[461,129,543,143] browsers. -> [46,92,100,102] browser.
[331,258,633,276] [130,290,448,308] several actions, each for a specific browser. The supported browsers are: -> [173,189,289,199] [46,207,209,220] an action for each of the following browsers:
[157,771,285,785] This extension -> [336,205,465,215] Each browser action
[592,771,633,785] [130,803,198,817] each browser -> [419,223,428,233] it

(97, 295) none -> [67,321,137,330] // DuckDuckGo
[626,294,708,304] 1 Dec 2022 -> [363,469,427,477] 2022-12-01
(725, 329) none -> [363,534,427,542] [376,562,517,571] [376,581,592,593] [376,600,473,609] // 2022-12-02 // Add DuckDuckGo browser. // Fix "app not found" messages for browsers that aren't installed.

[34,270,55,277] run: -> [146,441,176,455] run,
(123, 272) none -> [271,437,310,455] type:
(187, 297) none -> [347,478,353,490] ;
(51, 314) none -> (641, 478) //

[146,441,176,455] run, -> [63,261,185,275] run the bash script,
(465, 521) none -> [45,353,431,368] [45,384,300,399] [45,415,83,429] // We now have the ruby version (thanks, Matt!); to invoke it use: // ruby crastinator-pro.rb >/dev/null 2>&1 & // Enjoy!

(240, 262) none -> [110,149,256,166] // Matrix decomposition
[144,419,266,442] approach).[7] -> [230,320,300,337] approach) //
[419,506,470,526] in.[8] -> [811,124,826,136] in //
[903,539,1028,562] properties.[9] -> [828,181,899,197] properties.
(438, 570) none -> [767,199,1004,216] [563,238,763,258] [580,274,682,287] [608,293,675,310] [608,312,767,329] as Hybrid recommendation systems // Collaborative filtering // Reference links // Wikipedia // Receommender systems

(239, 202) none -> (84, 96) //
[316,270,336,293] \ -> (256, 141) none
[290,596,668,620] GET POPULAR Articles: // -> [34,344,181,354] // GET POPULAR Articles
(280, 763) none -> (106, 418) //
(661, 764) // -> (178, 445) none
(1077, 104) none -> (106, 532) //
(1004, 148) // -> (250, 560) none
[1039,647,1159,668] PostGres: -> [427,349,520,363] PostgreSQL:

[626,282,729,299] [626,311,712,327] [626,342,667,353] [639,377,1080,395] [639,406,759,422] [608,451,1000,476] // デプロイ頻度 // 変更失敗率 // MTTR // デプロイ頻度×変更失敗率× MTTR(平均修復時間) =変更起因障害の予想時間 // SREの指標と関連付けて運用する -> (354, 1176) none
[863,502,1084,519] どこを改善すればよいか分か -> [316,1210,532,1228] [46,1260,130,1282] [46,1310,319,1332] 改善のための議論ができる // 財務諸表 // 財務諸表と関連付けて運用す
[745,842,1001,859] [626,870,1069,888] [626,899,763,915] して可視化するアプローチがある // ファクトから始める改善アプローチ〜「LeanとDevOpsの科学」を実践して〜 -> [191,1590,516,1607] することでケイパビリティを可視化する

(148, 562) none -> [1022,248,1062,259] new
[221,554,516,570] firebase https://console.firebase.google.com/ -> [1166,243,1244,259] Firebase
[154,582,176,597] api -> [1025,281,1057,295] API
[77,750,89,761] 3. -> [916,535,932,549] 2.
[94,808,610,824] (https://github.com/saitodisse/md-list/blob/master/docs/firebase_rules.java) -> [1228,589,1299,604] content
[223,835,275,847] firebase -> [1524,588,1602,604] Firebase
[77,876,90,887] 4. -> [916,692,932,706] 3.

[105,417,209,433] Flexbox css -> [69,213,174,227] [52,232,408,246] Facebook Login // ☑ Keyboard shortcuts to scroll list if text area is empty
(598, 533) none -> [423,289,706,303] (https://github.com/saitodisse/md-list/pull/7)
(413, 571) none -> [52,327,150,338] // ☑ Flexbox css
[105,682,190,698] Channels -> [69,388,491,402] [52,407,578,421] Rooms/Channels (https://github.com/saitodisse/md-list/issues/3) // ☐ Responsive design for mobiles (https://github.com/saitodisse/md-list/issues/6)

____

- Requirement -
In the listing above, find the line with "(239, 202) none -> (84, 96) //" and the line with "[105,417,209,433] Flexbox css"; set down exactly those two lines and every line between them, nothing more.

- Response area -
(239, 202) none -> (84, 96) //
[316,270,336,293] \ -> (256, 141) none
[290,596,668,620] GET POPULAR Articles: // -> [34,344,181,354] // GET POPULAR Articles
(280, 763) none -> (106, 418) //
(661, 764) // -> (178, 445) none
(1077, 104) none -> (106, 532) //
(1004, 148) // -> (250, 560) none
[1039,647,1159,668] PostGres: -> [427,349,520,363] PostgreSQL:

[626,282,729,299] [626,311,712,327] [626,342,667,353] [639,377,1080,395] [639,406,759,422] [608,451,1000,476] // デプロイ頻度 // 変更失敗率 // MTTR // デプロイ頻度×変更失敗率× MTTR(平均修復時間) =変更起因障害の予想時間 // SREの指標と関連付けて運用する -> (354, 1176) none
[863,502,1084,519] どこを改善すればよいか分か -> [316,1210,532,1228] [46,1260,130,1282] [46,1310,319,1332] 改善のための議論ができる // 財務諸表 // 財務諸表と関連付けて運用す
[745,842,1001,859] [626,870,1069,888] [626,899,763,915] して可視化するアプローチがある // ファクトから始める改善アプローチ〜「LeanとDevOpsの科学」を実践して〜 -> [191,1590,516,1607] することでケイパビリティを可視化する

(148, 562) none -> [1022,248,1062,259] new
[221,554,516,570] firebase https://console.firebase.google.com/ -> [1166,243,1244,259] Firebase
[154,582,176,597] api -> [1025,281,1057,295] API
[77,750,89,761] 3. -> [916,535,932,549] 2.
[94,808,610,824] (https://github.com/saitodisse/md-list/blob/master/docs/firebase_rules.java) -> [1228,589,1299,604] content
[223,835,275,847] firebase -> [1524,588,1602,604] Firebase
[77,876,90,887] 4. -> [916,692,932,706] 3.

[105,417,209,433] Flexbox css -> [69,213,174,227] [52,232,408,246] Facebook Login // ☑ Keyboard shortcuts to scroll list if text area is empty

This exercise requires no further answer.